• INSTRUCTIONS FOR THE TASK:
All entries below are to be written out again exactly, but no picture is to be copied.

Change detection outputs:

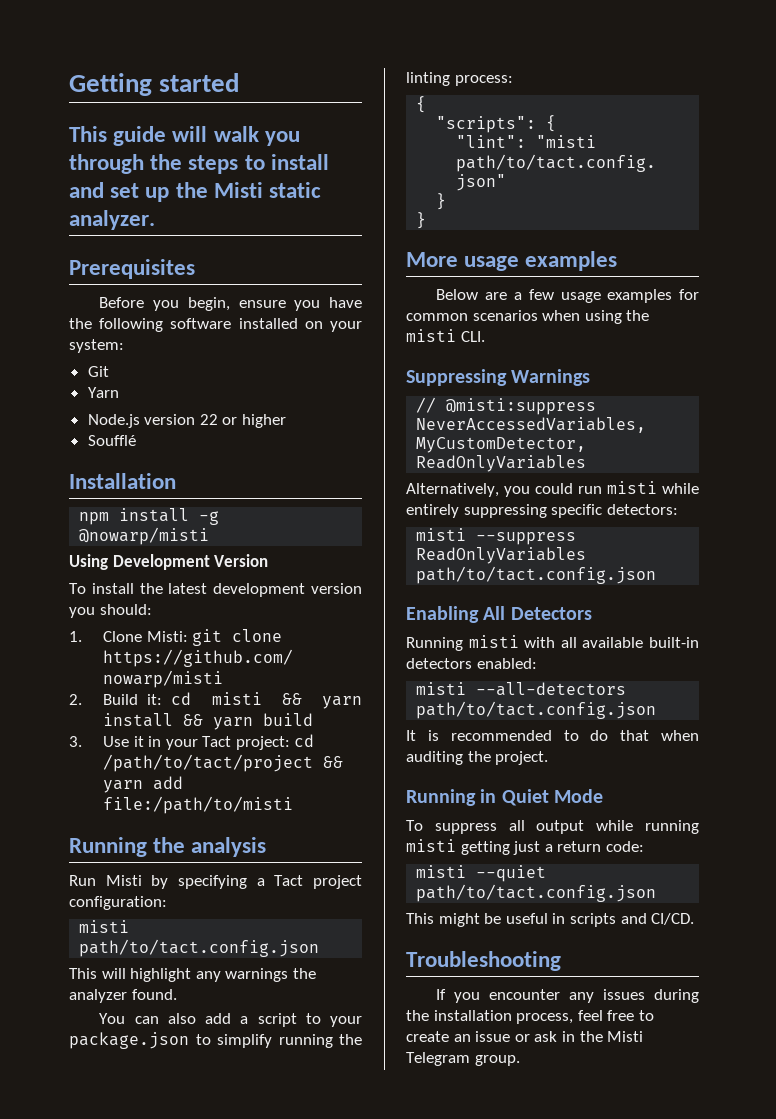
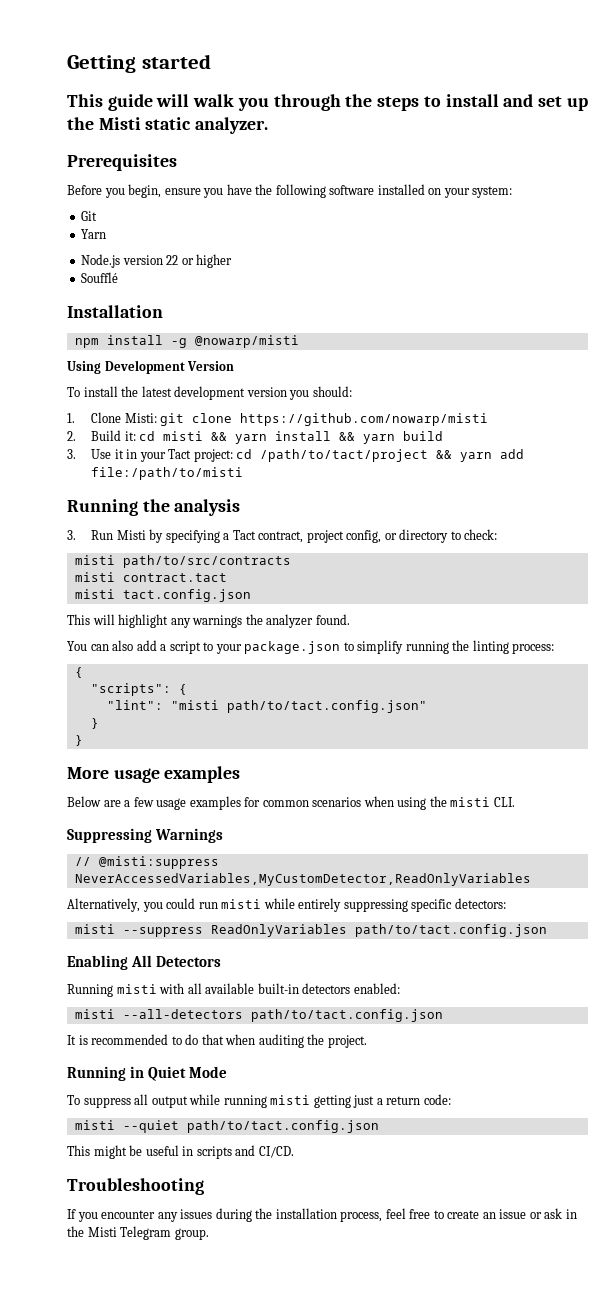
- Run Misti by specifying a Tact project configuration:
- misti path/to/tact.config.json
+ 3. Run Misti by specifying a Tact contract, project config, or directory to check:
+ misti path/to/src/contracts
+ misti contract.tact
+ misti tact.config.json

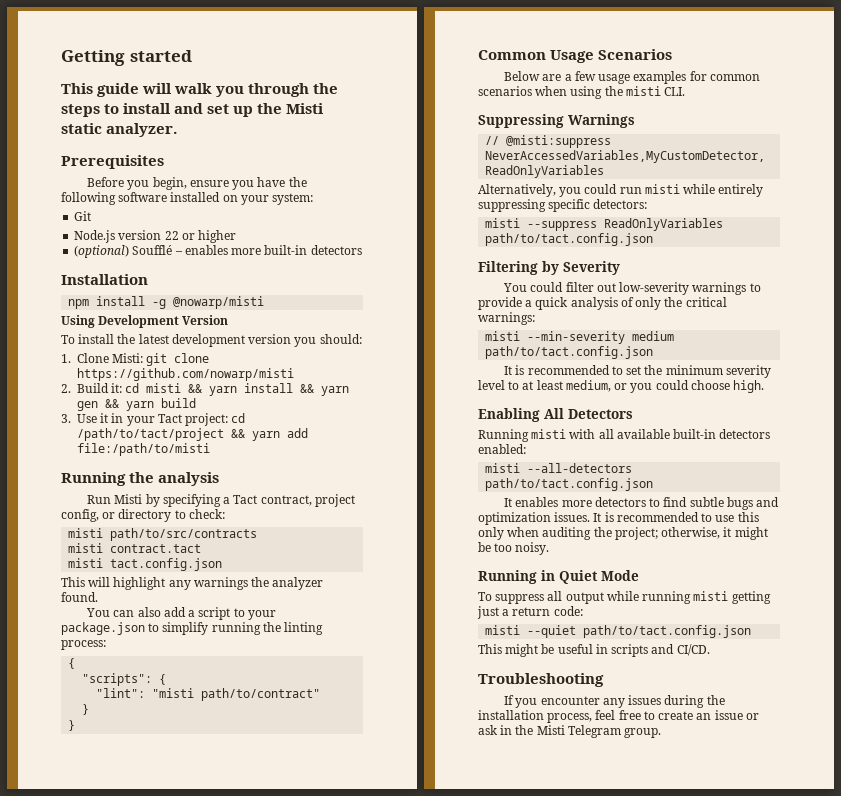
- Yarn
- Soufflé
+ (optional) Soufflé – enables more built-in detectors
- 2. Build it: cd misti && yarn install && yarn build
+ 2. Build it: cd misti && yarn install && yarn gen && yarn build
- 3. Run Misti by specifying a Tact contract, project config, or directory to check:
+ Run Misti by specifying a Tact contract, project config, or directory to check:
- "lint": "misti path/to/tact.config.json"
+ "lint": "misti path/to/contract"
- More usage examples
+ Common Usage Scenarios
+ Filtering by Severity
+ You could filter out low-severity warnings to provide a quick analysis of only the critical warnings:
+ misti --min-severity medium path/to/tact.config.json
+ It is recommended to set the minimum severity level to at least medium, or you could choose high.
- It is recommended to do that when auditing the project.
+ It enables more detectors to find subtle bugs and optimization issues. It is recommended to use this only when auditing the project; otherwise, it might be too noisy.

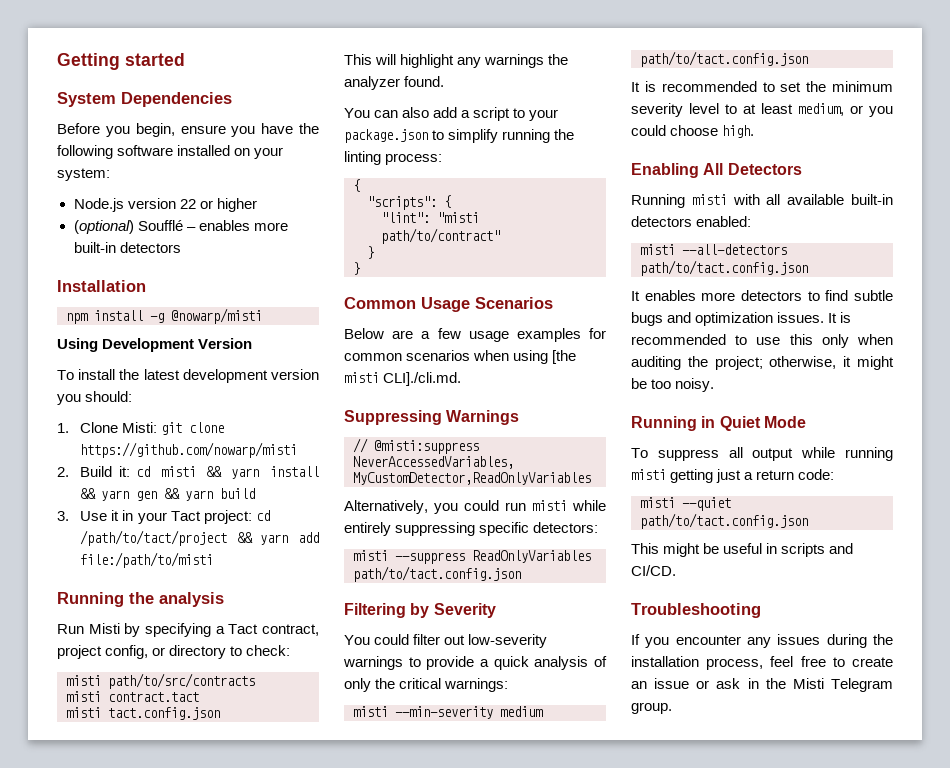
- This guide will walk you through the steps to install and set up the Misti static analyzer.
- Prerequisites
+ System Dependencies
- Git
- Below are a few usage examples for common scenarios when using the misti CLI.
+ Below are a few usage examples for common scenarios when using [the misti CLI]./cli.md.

• EXERCISE RESULT:
- Run Misti by specifying a Tact project configuration:
- misti path/to/tact.config.json
+ 3. Run Misti by specifying a Tact contract, project config, or directory to check:
+ misti path/to/src/contracts
+ misti contract.tact
+ misti tact.config.json

- Yarn
- Soufflé
+ (optional) Soufflé – enables more built-in detectors
- 2. Build it: cd misti && yarn install && yarn build
+ 2. Build it: cd misti && yarn install && yarn gen && yarn build
- 3. Run Misti by specifying a Tact contract, project config, or directory to check:
+ Run Misti by specifying a Tact contract, project config, or directory to check:
- "lint": "misti path/to/tact.config.json"
+ "lint": "misti path/to/contract"
- More usage examples
+ Common Usage Scenarios
+ Filtering by Severity
+ You could filter out low-severity warnings to provide a quick analysis of only the critical warnings:
+ misti --min-severity medium path/to/tact.config.json
+ It is recommended to set the minimum severity level to at least medium, or you could choose high.
- It is recommended to do that when auditing the project.
+ It enables more detectors to find subtle bugs and optimization issues. It is recommended to use this only when auditing the project; otherwise, it might be too noisy.

- This guide will walk you through the steps to install and set up the Misti static analyzer.
- Prerequisites
+ System Dependencies
- Git
- Below are a few usage examples for common scenarios when using the misti CLI.
+ Below are a few usage examples for common scenarios when using [the misti CLI]./cli.md.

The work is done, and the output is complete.